Teropongindonesianews.com
SITUBONDO – GP Sakera secara resmi melayangkan laporan dugaan penyimpangan proyek infrastruktur ke Inspektorat Kabupaten Situbondo, Kamis (29/1/2026). Laporan ini membidik pekerjaan pengaspalan hotmix jenis AC-WC yang dilaksanakan oleh CV Mashur Jaya.
Ketua GP Sakera, Ali Mustafa, melalui Direktur Eksekutif Sagiman, menegaskan bahwa langkah ini diambil sebagai bentuk kontrol sosial terhadap penggunaan dana publik.
Tak main-main, surat laporan tersebut juga ditembuskan langsung kepada Bupati Situbondo, Kapolres, Kejaksaan Negeri, hingga Dinas Pekerjaan Umum dan Perumahan Permukiman (DPUPP) setempat.
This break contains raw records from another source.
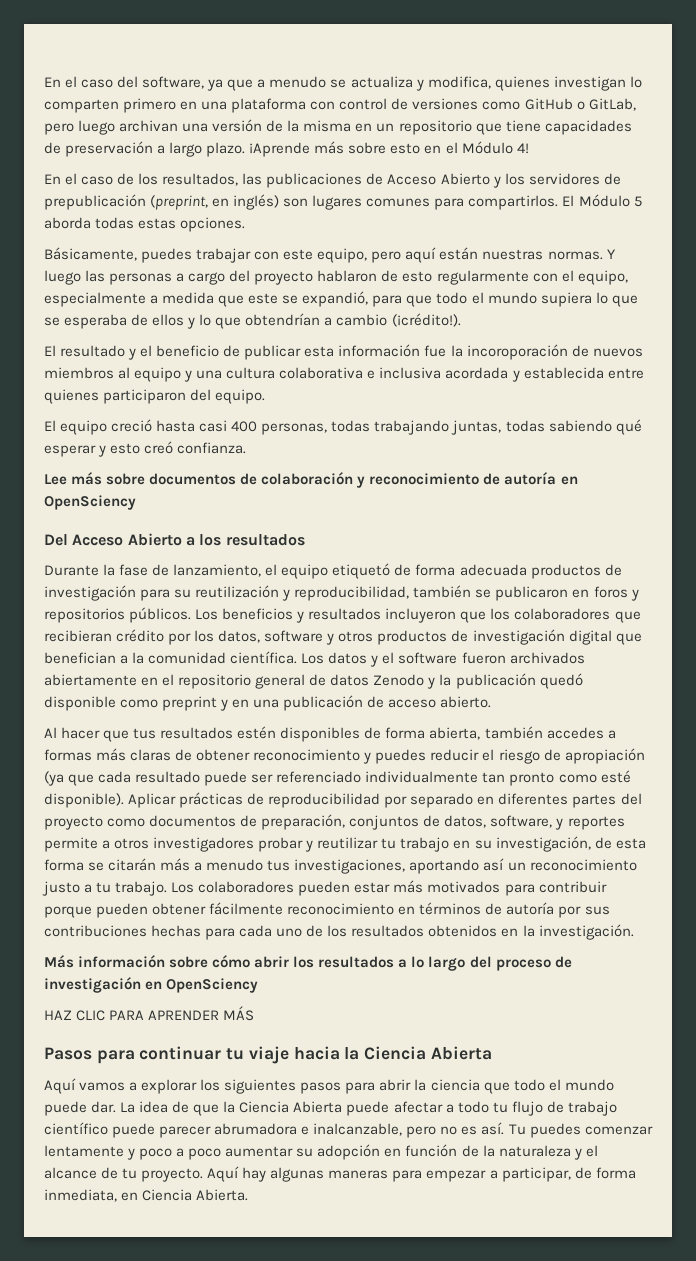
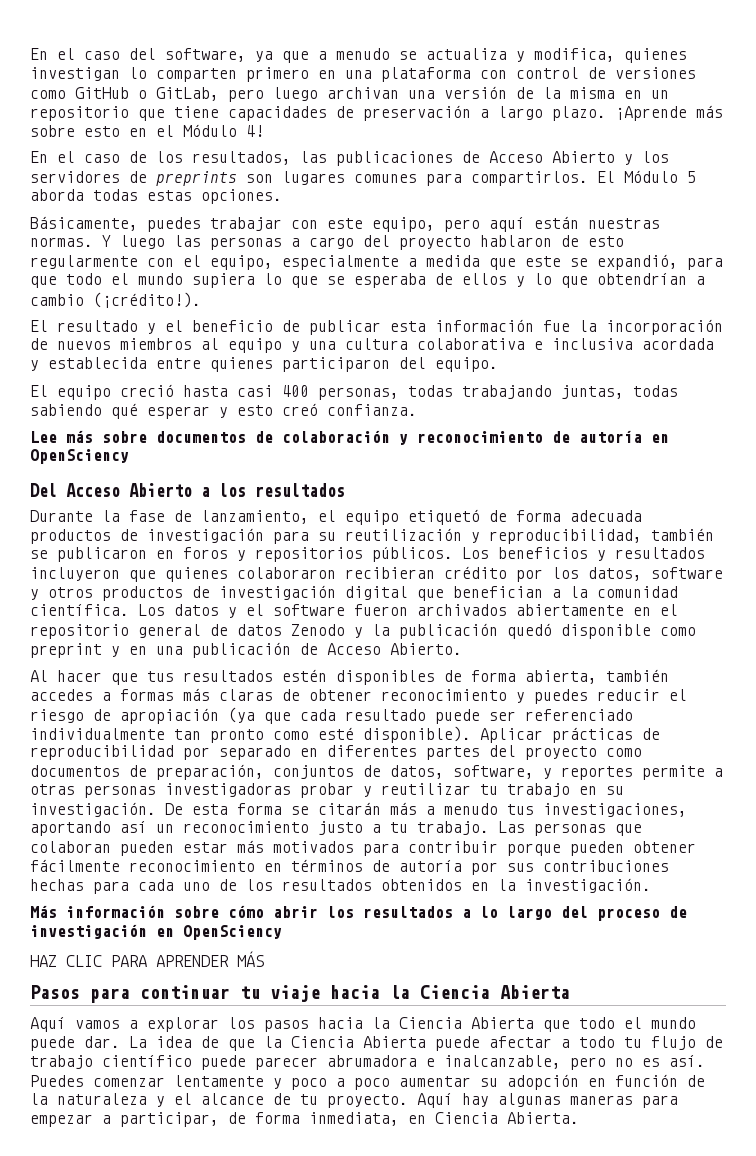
- En el caso de los resultados, las publicaciones de Acceso Abierto y los servidores de prepublicación (preprint, en inglés) son lugares comunes para compartirlos.
+ En el caso de los resultados, las publicaciones de Acceso Abierto y los servidores de preprints son lugares comunes para compartirlos.
- El resultado y el beneficio de publicar esta información fue la incoroporación de nuevos miembros al equipo y una cultura colaborativa e inclusiva acordada y establecida entre quienes participaron del equipo.
+ El resultado y el beneficio de publicar esta información fue la incorporación de nuevos miembros al equipo y una cultura colaborativa e inclusiva acordada y establecida entre quienes participaron del equipo.
- Los beneficios y resultados incluyeron que los colaboradores que recibieran crédito por los datos, software y otros productos de investigación digital que benefician a la comunidad científica.
+ Los beneficios y resultados incluyeron que quienes colaboraron recibieran crédito por los datos, software y otros productos de investigación digital que benefician a la comunidad científica.
- Los datos y el software fueron archivados abiertamente en el repositorio general de datos Zenodo y la publicación quedó disponible como preprint y en una publicación de acceso abierto.
+ Los datos y el software fueron archivados abiertamente en el repositorio general de datos Zenodo y la publicación quedó disponible como preprint y en una publicación de Acceso Abierto.
- Aplicar prácticas de reproducibilidad por separado en diferentes partes del proyecto como documentos de preparación, conjuntos de datos, software, y reportes permite a otros investigadores probar y reutilizar tu trabajo en su investigación, de esta forma se citarán más a menudo tus investigaciones, aportando así un reconocimiento justo a tu trabajo.
+ Aplicar prácticas de reproducibilidad por separado en diferentes partes del proyecto como documentos de preparación, conjuntos de datos, software, y reportes permite a otras personas investigadoras probar y reutilizar tu trabajo en su investigación. De esta forma se citarán más a menudo tus investigaciones, aportando así un reconocimiento justo a tu trabajo.
- Los colaboradores pueden estar más motivados para contribuir porque pueden obtener fácilmente reconocimiento en términos de autoría por sus contribuciones hechas para cada uno de los resultados obtenidos en la investigación.
+ Las personas que colaboran pueden estar más motivados para contribuir porque pueden obtener fácilmente reconocimiento en términos de autoría por sus contribuciones hechas para cada uno de los resultados obtenidos en la investigación.
- Aquí vamos a explorar los siguientes pasos para abrir la ciencia que todo el mundo puede dar.
+ Aquí vamos a explorar los pasos hacia la Ciencia Abierta que todo el mundo puede dar.
- Tu puedes comenzar lentamente y poco a poco aumentar su adopción en función de la naturaleza y el alcance de tu proyecto.
+ Puedes comenzar lentamente y poco a poco aumentar su adopción en función de la naturaleza y el alcance de tu proyecto.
Laporan GP Sakera berfokus pada proyek pengaspalan sepanjang 158 meter yang didanai oleh APBD Tahun Anggaran 2025. Dengan nilai kontrak fantastis mencapai lebih dari Rp270 juta, GP Sakera menemukan adanya ketidakseimbangan yang mencolok.
”Kami menilai besaran anggaran tersebut sangat tidak sebanding dengan volume pekerjaan di lapangan. Ada indikasi ketidakwajaran yang harus dipertanggungjawabkan,” tegas Sagiman.
Poin Utama Pelaporan:
• Anomali Anggaran: Nilai proyek dianggap terlalu tinggi untuk volume jalan yang hanya berkisar 158 meter.
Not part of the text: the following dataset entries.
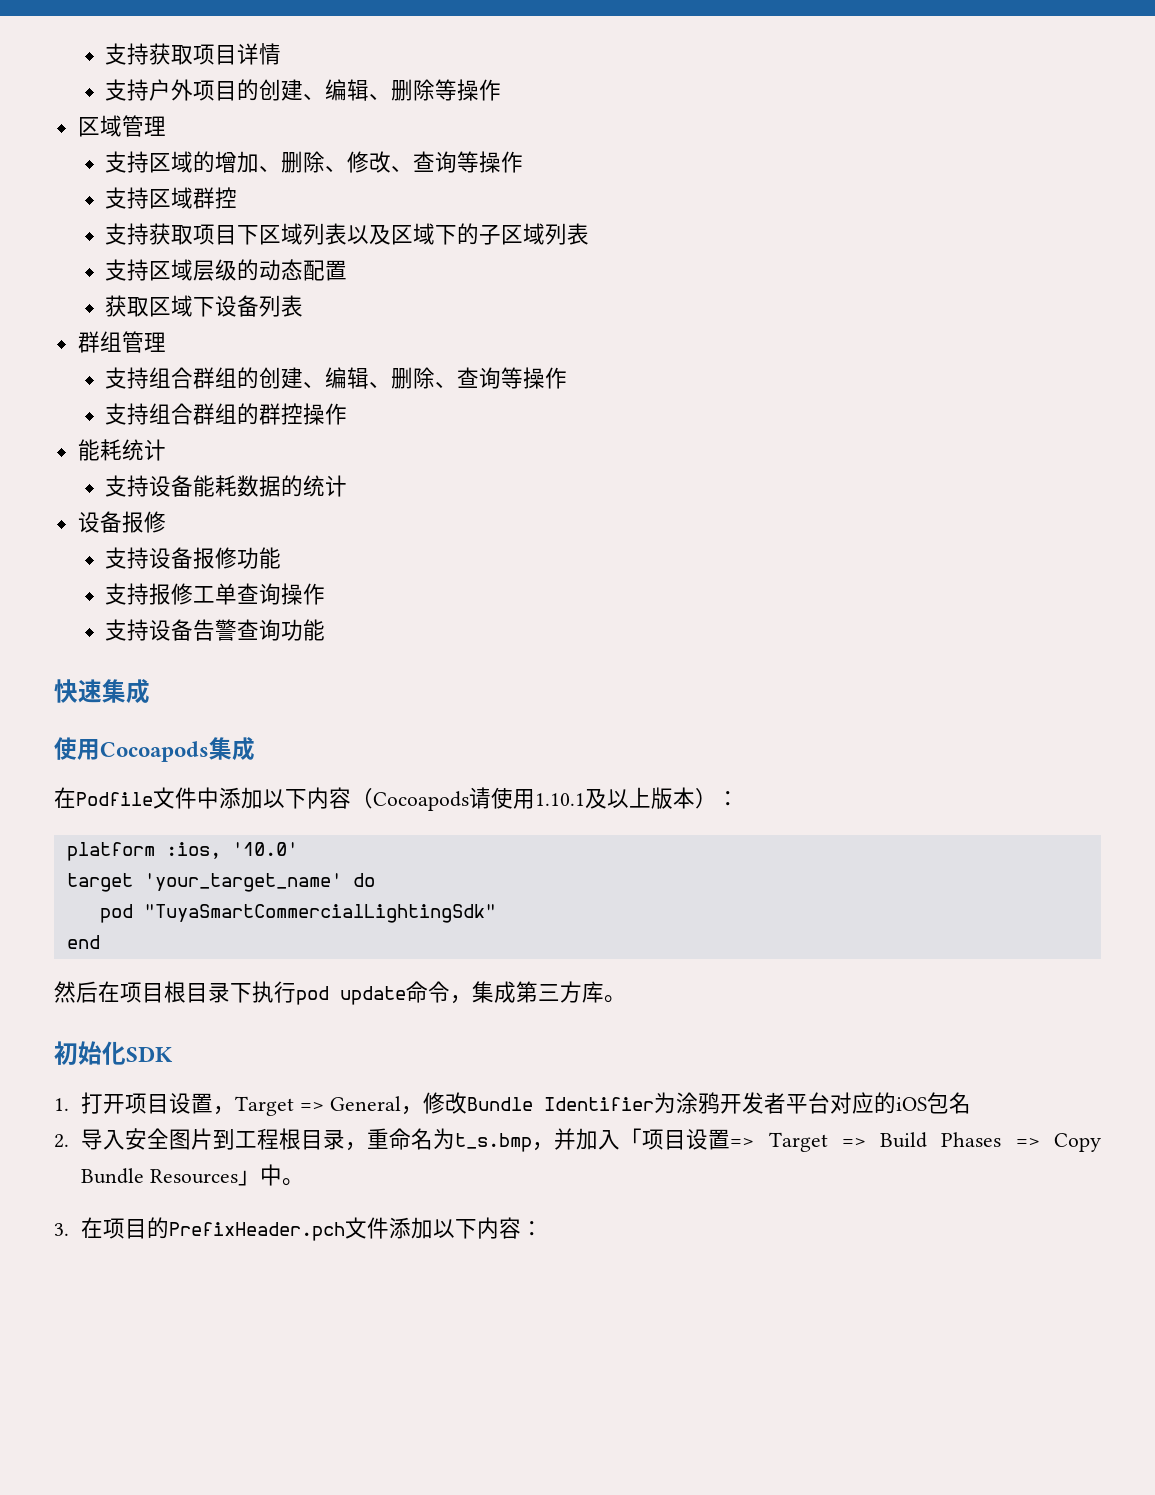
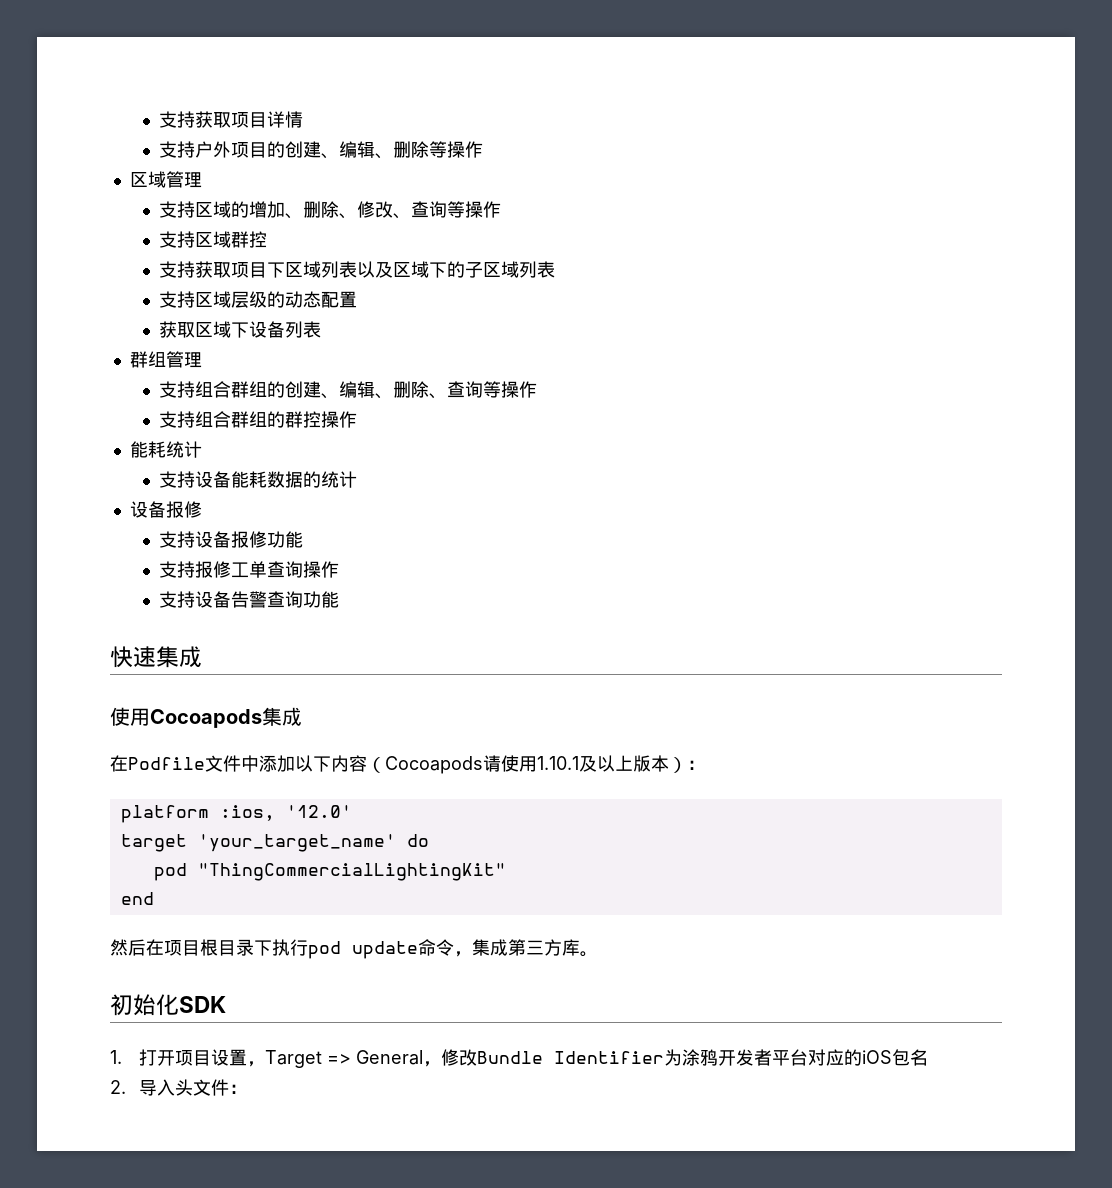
- platform :ios, '10.0'
+ platform :ios, '12.0'
- pod "TuyaSmartCommercialLightingSdk"
+ pod "ThingCommercialLightingKit"
- 2.导入安全图片到工程根目录，重命名为t_s.bmp，并加入「项目设置=> Target => Build Phases => Copy Bundle Resources」中。
- 3.在项目的PrefixHeader.pch文件添加以下内容：
+ 2.导入头文件：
• Kualitas Diragukan: Hasil pekerjaan aspal AC-WC di lapangan dinilai tidak memenuhi standar kualitas yang diharapkan, sehingga berpotensi merugikan Negara
• Lemahnya Pengawasan: GP Sakera mendesak adanya evaluasi total terhadap Bidang Bina Marga DPUPP Situbondo selaku instansi pengawas.
GP Sakera mendesak Inspektorat dan DPUPP Kabupaten Situbondo untuk bergerak cepat melakukan audit investigatif secara profesional dan objektif. Hal ini dilakukan guna memastikan bahwa setiap rupiah dari APBD dikelola sesuai spesifikasi teknis dan ketentuan perundang-undangan yang berlaku.
”Kami tidak ingin anggaran publik hanya menjadi bancakan tanpa kualitas fisik yang memadai. Akuntabilitas adalah harga mati,” pungkas pihak GP Sakera.